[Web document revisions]
---*---

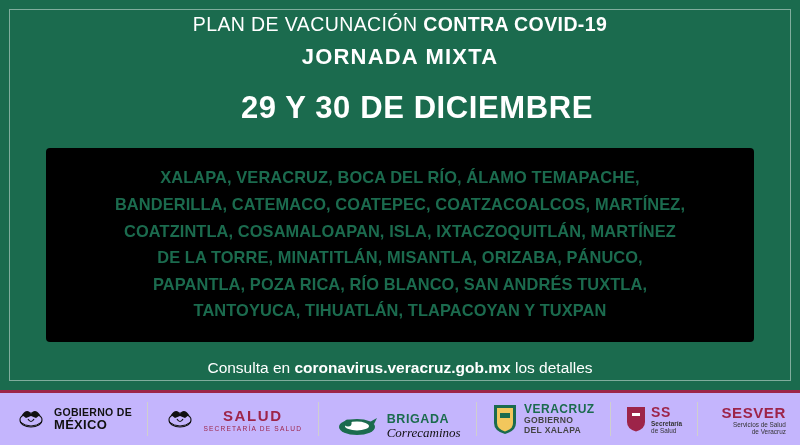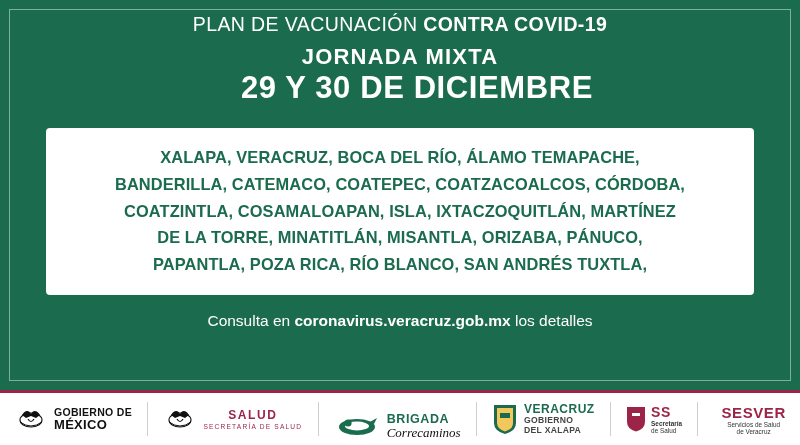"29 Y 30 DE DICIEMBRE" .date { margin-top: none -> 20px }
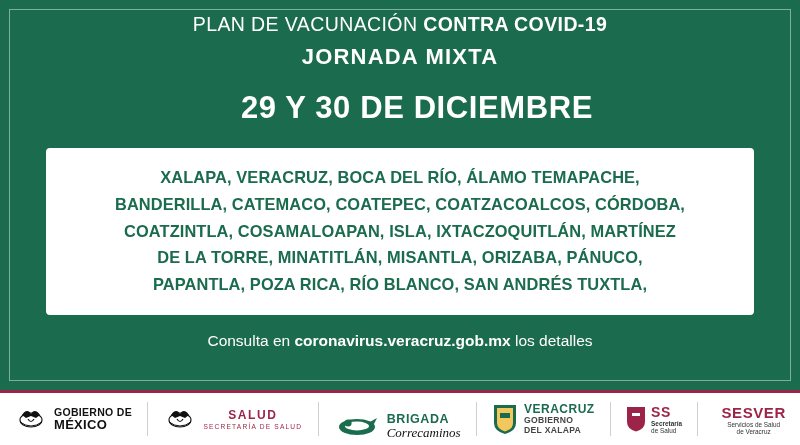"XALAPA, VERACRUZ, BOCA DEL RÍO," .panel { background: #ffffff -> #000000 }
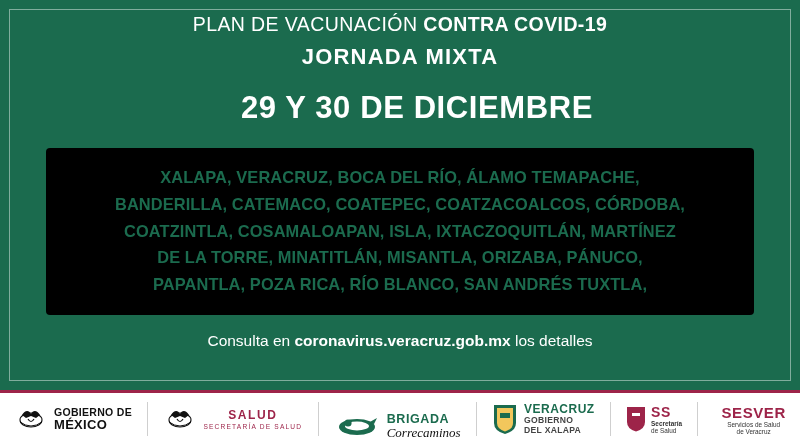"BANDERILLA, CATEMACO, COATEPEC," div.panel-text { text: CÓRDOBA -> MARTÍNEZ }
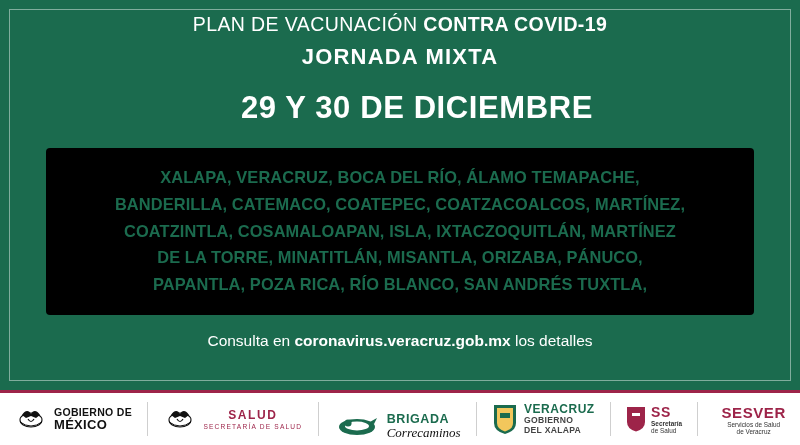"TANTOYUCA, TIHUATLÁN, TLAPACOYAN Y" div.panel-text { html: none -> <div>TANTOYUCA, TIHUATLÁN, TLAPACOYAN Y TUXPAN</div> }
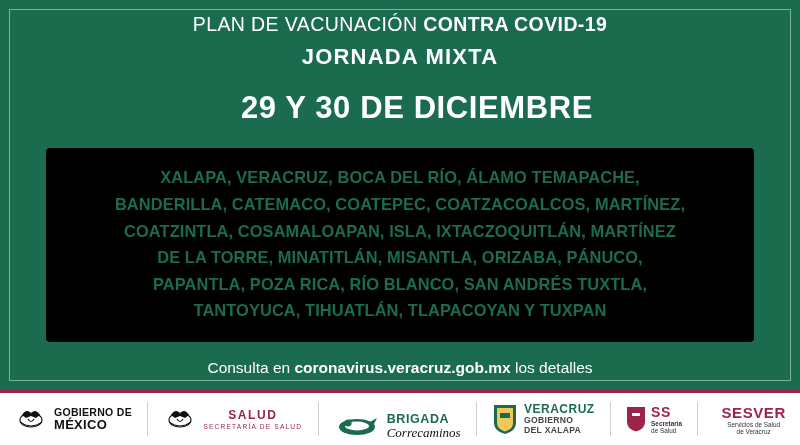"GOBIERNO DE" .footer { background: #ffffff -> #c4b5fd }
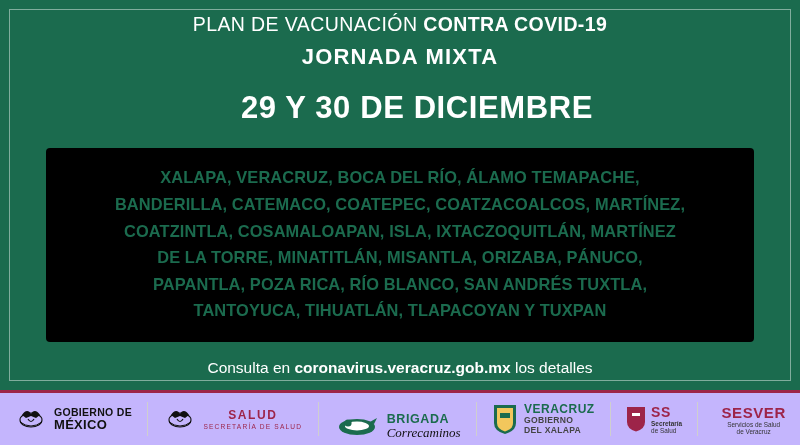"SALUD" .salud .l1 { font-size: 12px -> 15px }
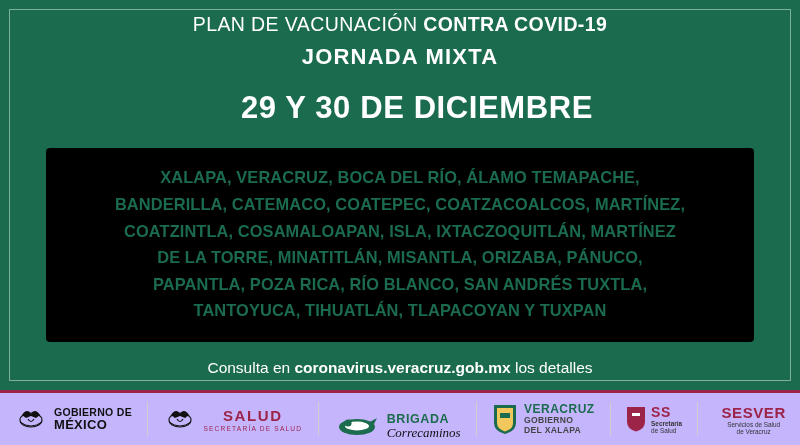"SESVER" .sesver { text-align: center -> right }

---*---

▶ **WORK TASK**
Once you reach the line containing "font-size: 12px ->", print it and every line after it exactly, through the end of the entries, without any pictures.

▶ **EXPECTED ANSWER**
"SALUD" .salud .l1 { font-size: 12px -> 15px }
"SESVER" .sesver { text-align: center -> right }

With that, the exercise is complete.